The search, which will begin Wednesday and continue through Thursday, will involve K-9 units and 60 personnel and partners, Lanier told the media. 

As the Post notes, the last large-scale search for Relisha, 8, was in December at a construction site a short distance from the hotel where she was last seen alive with her abductor, Kahlil Malik Tatum. Nothing was found at the 15-acre construction site. 

Relisha vanished in February 2014 from the homeless shelter at the old D.C. General Hospital, where she was living with family. She was seen with Tatum, the janitor, walking down a hallway of a Holiday Inn Express on Feb. 26, 2014. Relisha was last seen March 1, according to police.

Lanier did not specify why the latest search is being concentrated at the arboretum, only acknowledging that the area was a “difficult search area.” 

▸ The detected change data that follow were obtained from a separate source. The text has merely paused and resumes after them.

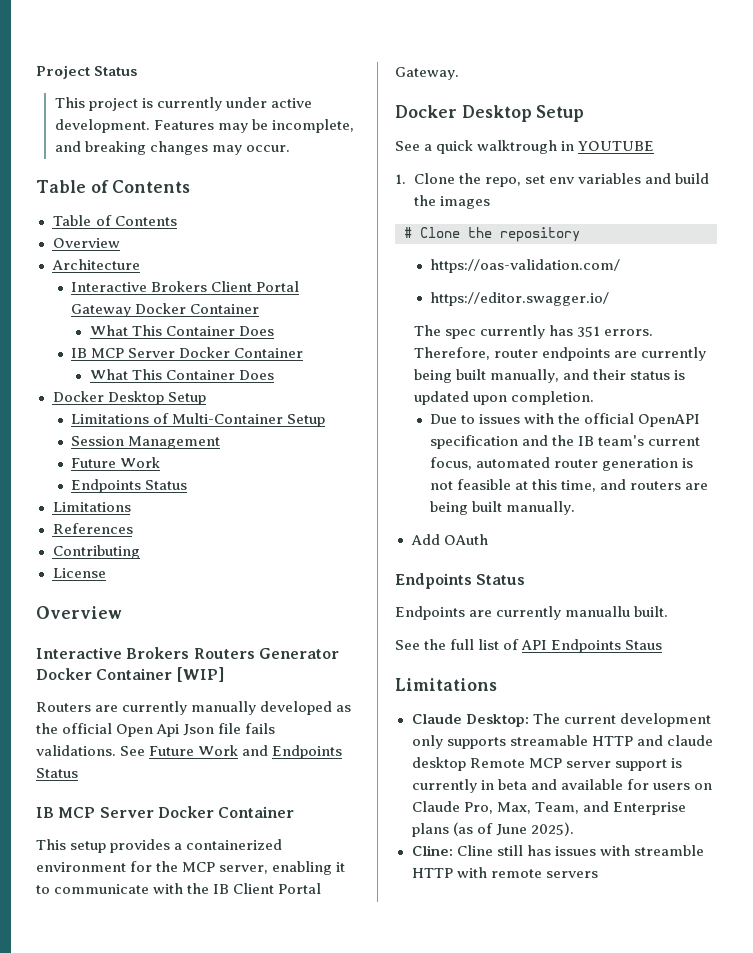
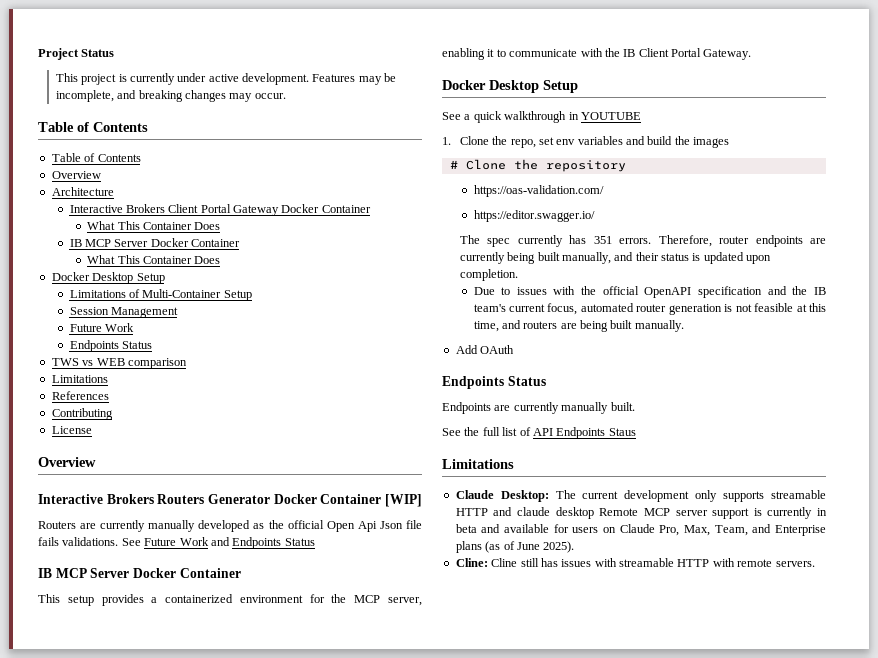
+ TWS vs WEB comparison
- See a quick walktrough in YOUTUBE
+ See a quick walkthrough in YOUTUBE
- Endpoints are currently manuallu built.
+ Endpoints are currently manually built.
- Cline: Cline still has issues with streamble HTTP with remote servers
+ Cline: Cline still has issues with streamable HTTP with remote servers.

Police previously searched several areas in D.C. in hopes of finding the little girl alive, but after unsuccessful searches in Kenilworth Park and the Aquatic Gardens in March 2014, authorities all but declared Relisha dead, categorizing further searches as recovery missions. Tatum was found dead in the park during this search—an apparent suicide, according to police.

Relisha’s family, however, is holding on to hope. Shamika Young, Relisha’s mother, believes that her daughter is still alive, and as she joined with family and friends at the Deanwood Recreation Center to mark the two-year anniversary of Relisha’s disappearance, she said, “I still have hope and faith that she’ll return one day,” the Post notes.